Pseudorabies virus (PRV) accounts for a critical swine disease incurring economic losses worldwide. Several PRV vaccines are commercially available but these vaccines are effective against only certain prevalent PRV strains in China. To prevent PRV-induced latent infection and decrease the pathogenicity, novel anti-PRV drugs are required to prevent PRV infection. Natural products show exceptional structural diversity representing an important source for developing novel therapeutic agents.
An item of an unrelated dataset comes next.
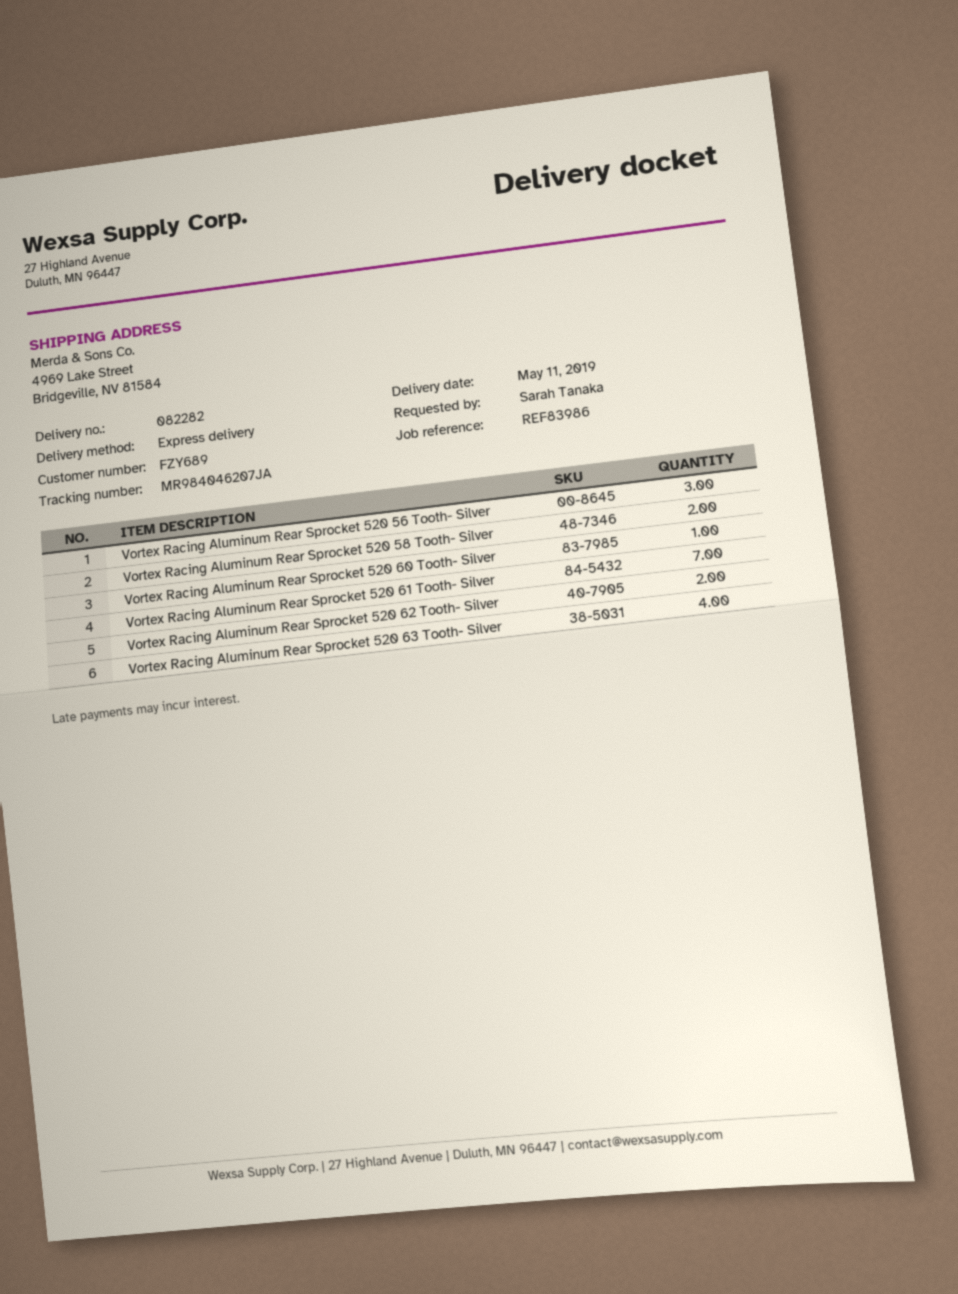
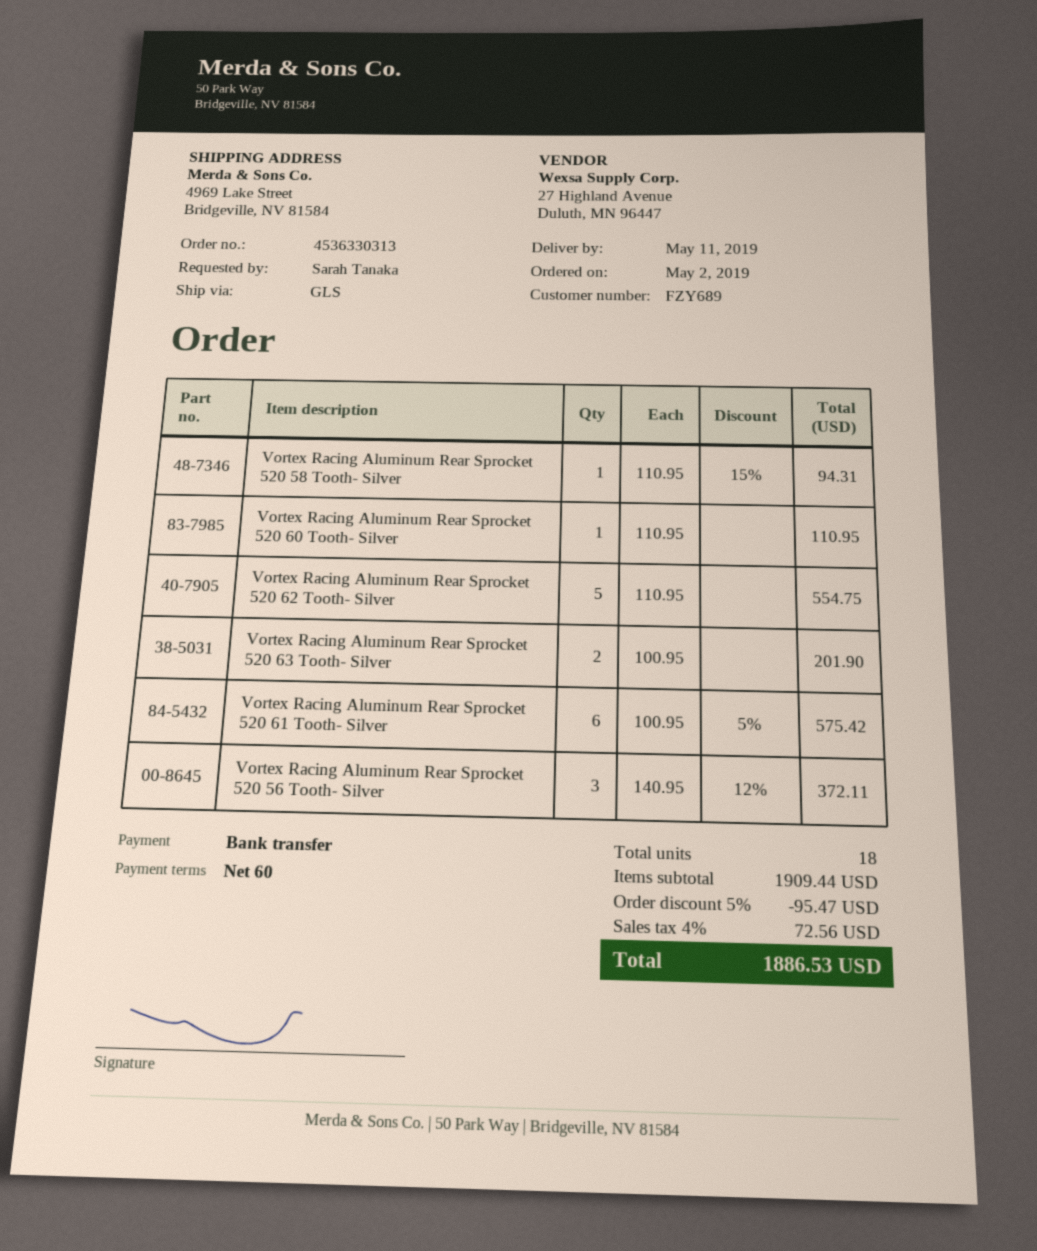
shipping method: express -> GLS
Vortex Racing Aluminum Rear Sprocket 520 58 Tooth- Silver: 2 -> 1
Vortex Racing Aluminum Rear Sprocket 520 61 Tooth- Silver: 7 -> 6
Vortex Racing Aluminum Rear Sprocket 520 62 Tooth- Silver: 2 -> 5
Vortex Racing Aluminum Rear Sprocket 520 63 Tooth- Silver: 4 -> 2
Quercetin is a flavonoid with anti-oxidant, anticancer, anti-bacterial and anti-viral activities. This study involved quercetin for studying the anti-PRV function in vitro and in vivo. Quercetin was found to significantly decrease the PRV virulent strain HNX at a half-maximal inhibitory concentration (IC50) of 2.618 mu M and selectivity index 229. This anti-PRV activity of quercetin was found to be dose-dependent. Furthermore, quercetin also inhibited a wide the infections by a spectrum of PRV strains like HNX, Ea, Bartha and Fa strain. These virucidal effects of quercetin suggest the interaction between these molecules and viral particles, and quercetin is responsible for inhibiting the adsorption of PRV infections. The silico assays suggesting that quercetin might interact with the gD-protein on the surface of the PRV important for viral infection. Additional, the quercetin plantar injection protected the mice from the lethal challenge, decreasing the PRV-infected mice's brain viral loads and mortality. These results provides a anti-PRV strategy and contribute to drug discovery and development.